Sebagai seorang pribadi, bapak, suami, kepala negara, kepala pemerintahan adalah satu paket atribut yang melekat padanya.
Sulit diterima akal jika ia menyamaratakan rasa 'sayang' terhadap Gibran dengan MMD dan Cak Imin. Sebagai bapak, ia justru akan mempermalukan dirinya sendiri kalau berlaku demikian.
Apalagi sebagai suami.

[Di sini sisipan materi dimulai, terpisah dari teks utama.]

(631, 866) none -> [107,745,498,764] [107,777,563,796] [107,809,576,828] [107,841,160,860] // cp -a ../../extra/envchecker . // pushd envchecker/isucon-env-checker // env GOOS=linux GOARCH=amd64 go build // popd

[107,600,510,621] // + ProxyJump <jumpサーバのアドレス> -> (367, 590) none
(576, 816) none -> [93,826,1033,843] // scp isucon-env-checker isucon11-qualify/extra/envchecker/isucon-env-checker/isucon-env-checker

Pun, dirinya bakal 'dipermalukan' sebab istrinya juga yang mendorong suaminya itu agar Gibran bisa menjadi cawapres Prabowo, yang mana kemudian "permintaan sang istri akhirnya membuat Jokowi berkomunikasi dengan Ketua Mahkamah Konstitusi yang juga adik iparnya, Anwar Usman." (Majalah Tempo, 30 Oktober 2023)

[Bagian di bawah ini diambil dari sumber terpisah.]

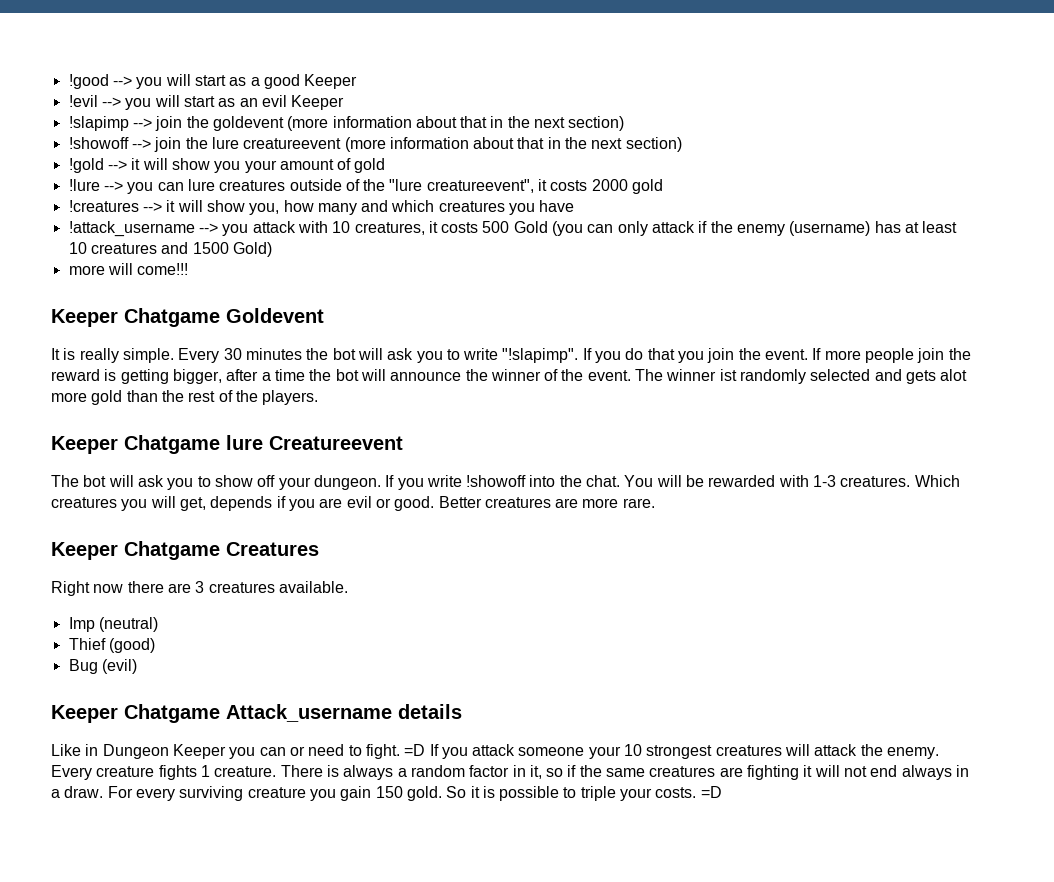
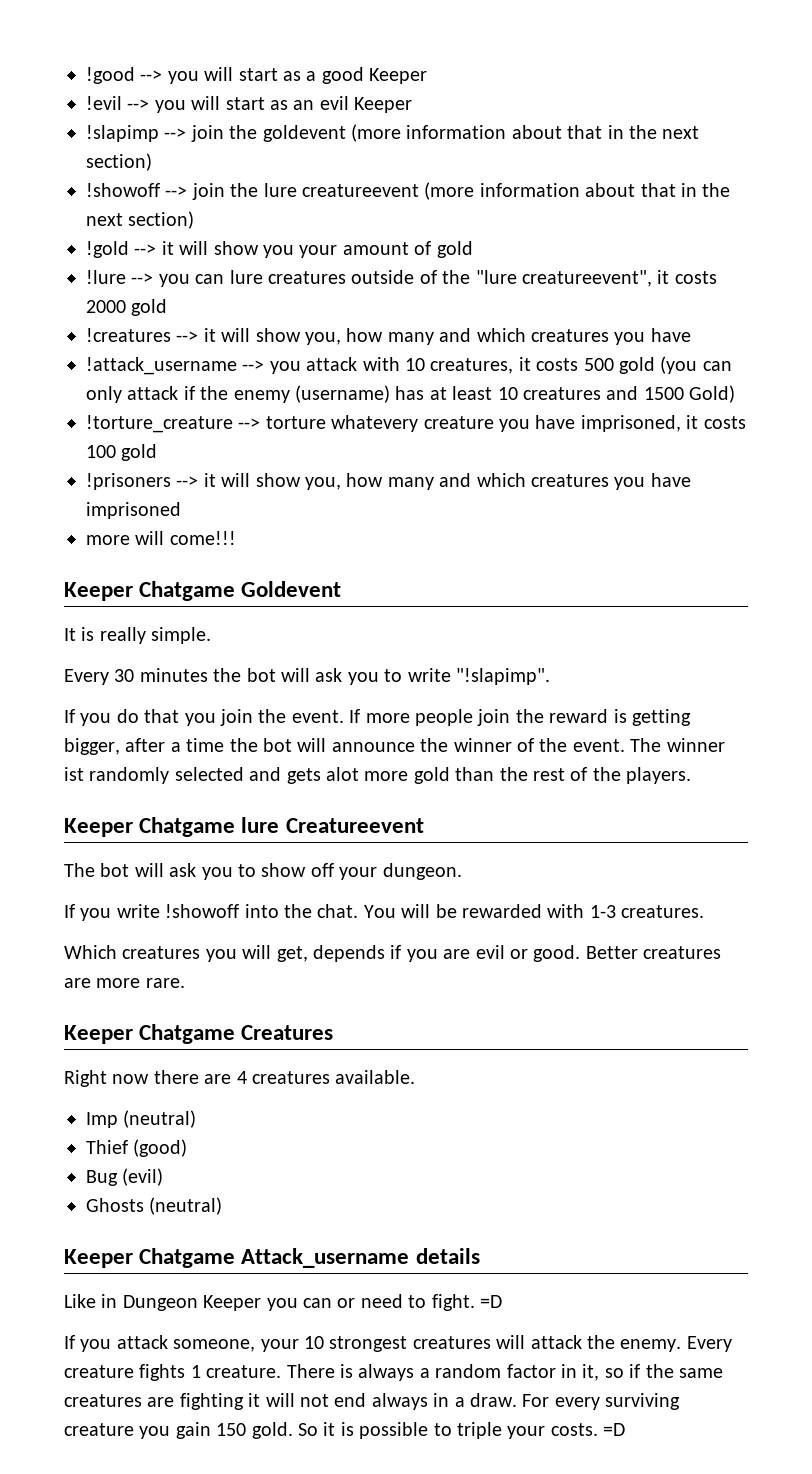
[513,221,548,233] Gold -> [618,357,655,374] gold
(272, 249) none -> [86,415,746,433] [86,444,158,461] [86,473,691,490] [86,502,181,519] // !torture_creature --> torture whatevery creature you have imprisoned, it costs 100 gold // !prisoners --> it will show you, how many and which creatures you have imprisoned
(174, 355) none -> (212, 635) //
(579, 355) none -> (550, 676) //
(381, 482) none -> (462, 871) //
(911, 481) none -> (705, 911) //
[195,581,205,593] 3 -> [236,1071,247,1084] 4
(137, 666) none -> [86,1197,223,1215] // Ghosts (neutral)
(426, 750) none -> (502, 1301) //
[518,747,585,756] someone -> [173,1339,256,1352] someone,

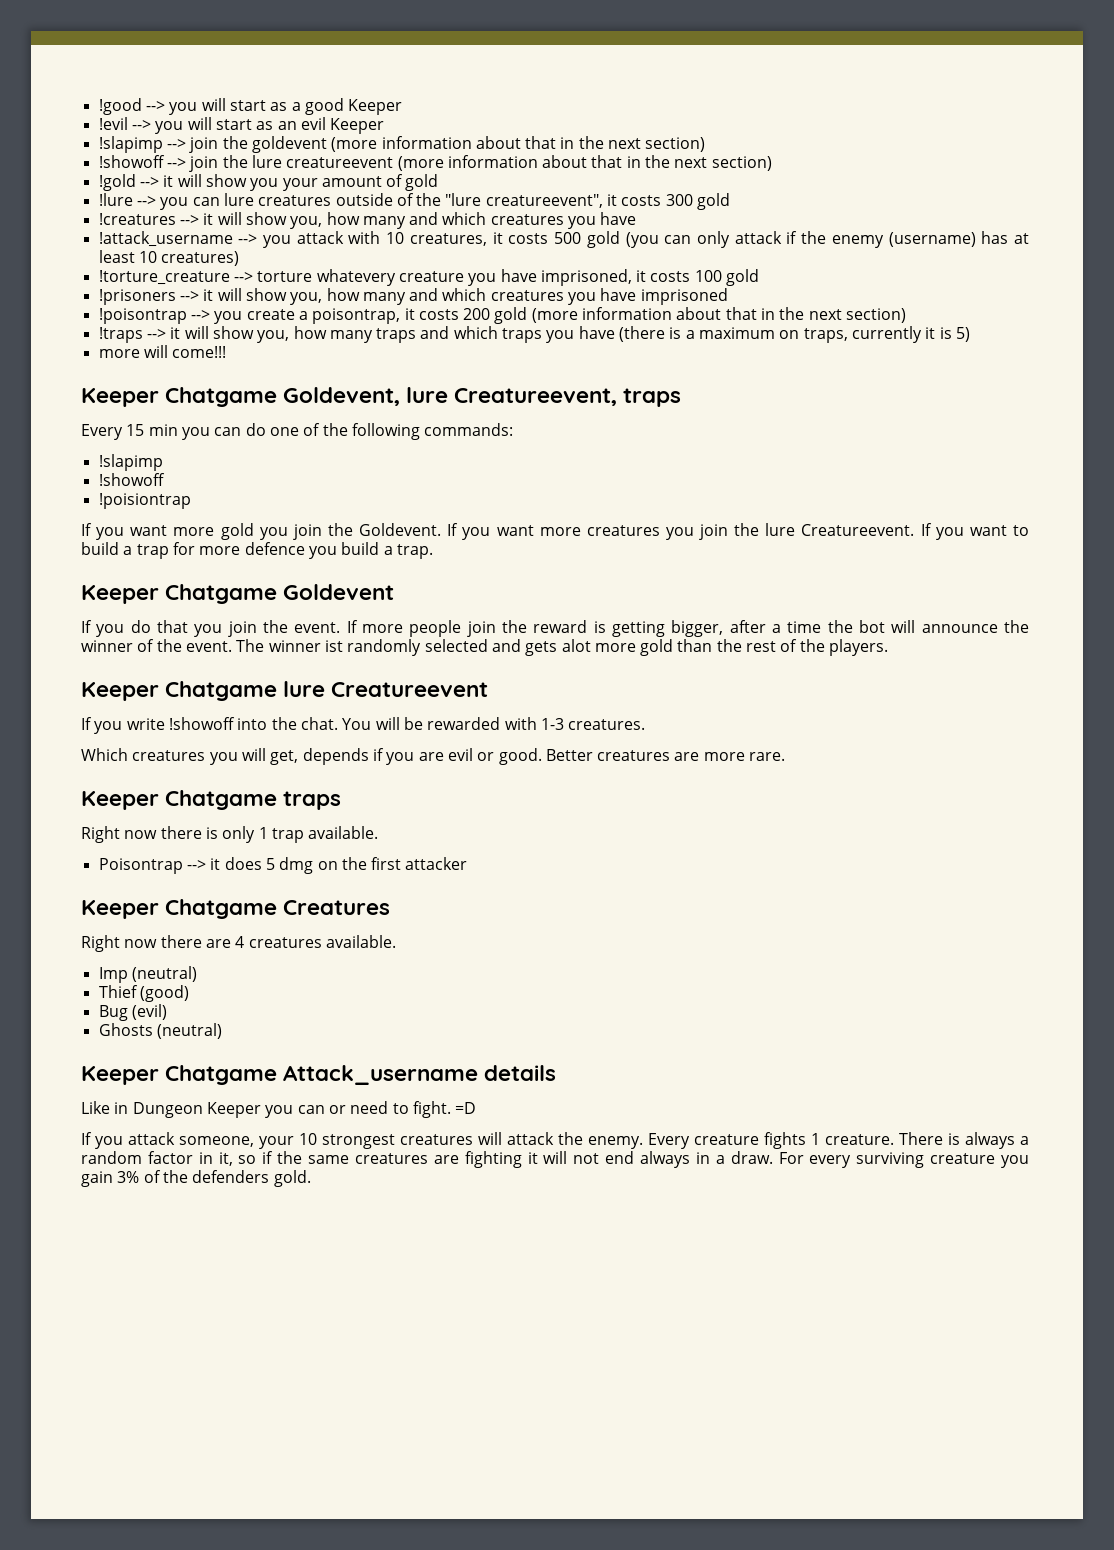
[86,300,126,313] 2000 -> [665,194,693,206] 300
[522,385,736,403] creatures and 1500 Gold) -> [161,251,240,266] creatures)
(181, 510) none -> [98,307,907,324] [98,326,970,343] // !poisontrap --> you create a poisontrap, it costs 200 gold (more information about that in the next section) // !traps --> it will show you, how many traps and which traps you have (there is a maximum on traps, currently it is 5)
[241,581,342,597] [64,627,212,644] [64,668,550,685] Goldevent // It is really simple. // Every 30 minutes the bot will ask you to write "!slapimp". -> [283,387,682,407] [81,423,514,440] [98,454,163,471] [98,473,165,486] [98,493,191,509] [81,523,1029,540] [81,542,433,559] [81,584,395,604] Goldevent, lure Creatureevent, traps // Every 15 min you can do one of the following commands: // !slapimp // !showoff // !poisiontrap // If you want more gold you join the Goldevent. If you want more creatures you join the lure Creatureevent. If you want to build a trap for more defence you build a trap. // Keeper Chatgame Goldevent
[64,863,462,880] // The bot will ask you to show off your dungeon. -> (489, 689) none
(185, 983) none -> [81,790,342,810] [81,826,379,843] [98,857,468,874] // Keeper Chatgame traps // Right now there is only 1 trap available. // Poisontrap --> it does 5 dmg on the first attacker
[216,1422,626,1439] 150 gold. So it is possible to triple your costs. =D -> [117,1170,311,1187] 3% of the defenders gold.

Sesuatu yang awalnya berkutat sebagai perkara rumah tangga menjadi urusan berbangsa dan bernegara.
Ia diduga kuat lompat pagar trias politika.
Hasilnya kita sudah tahu semua: tiket itu dipakai juga oleh si sulung.
***
Belakangan saya ngobrol dengan sejumlah kawan dan tak sedikit yang melemparkan julukan yang 'ngeri-ngeri' terhadapnya, yang kalau saya sebut di sini pasti disetip oleh FB.
Tapi saya tak pedulikan apa yang menyebabkan ia berubah sedemikian rupa seperti diherani oleh banyak orang itu, sebab bagi saya, ia tidak berubah.
Itulah aslinya.
Manusia melihat apa yang ditampilkan mata tapi banyak yang tidak melihat apa yang ditunjukan hati orang!
Pada 16 Desember 2022, saya berpandangan begini: "Di tangannya, kekuasaan/jabatan bak memiliki sifat magis-religius. Ia seolah mendapatkan ‘wahyu’ dari langit sebagai manusia yang harus memimpin Indonesia. Ia orang baik yang segala-galanya harus baik. Ia penghubung mikrokosmos manusia dan makrokosmos para dewa."
***
Kita akhiri sejenak misuh-misuh dinasti politik, what's next?
Kalau ada yang tidak netral, lantas apa yang akan terjadi?
Fundraising dan mobilisasi sumber daya negara untuk kepentingan salah satu pasangan calon adalah kemungkinan kuat yang akan terjadi sebagai akibat langsung dari ketidaknetralan itu.
Baunya sudah tercium, polanya bisa ditebak.
Bapak, kepala negara dan kepala pemerintahan; anak, cawapres; paman, Ketua MK; bekas wamen BUMN, ketua tim kampanye; 'saudara ketemu gede' yang Menteri BUMN, siarkan dukungan; Menkominfo, relawan garis lurus...
Betul, paslon lain juga dihuni pejabat aktif, tapi masalahnya siapa yang ada di pucuk dan berwenang mengendalikan sumur-sumur logistik yang paling banyak 'duit nganggurnya' untuk dikeruk sebagai logistik kampanye dalam waktu sesingkat-singkatnya (100 harian menuju pencoblosan).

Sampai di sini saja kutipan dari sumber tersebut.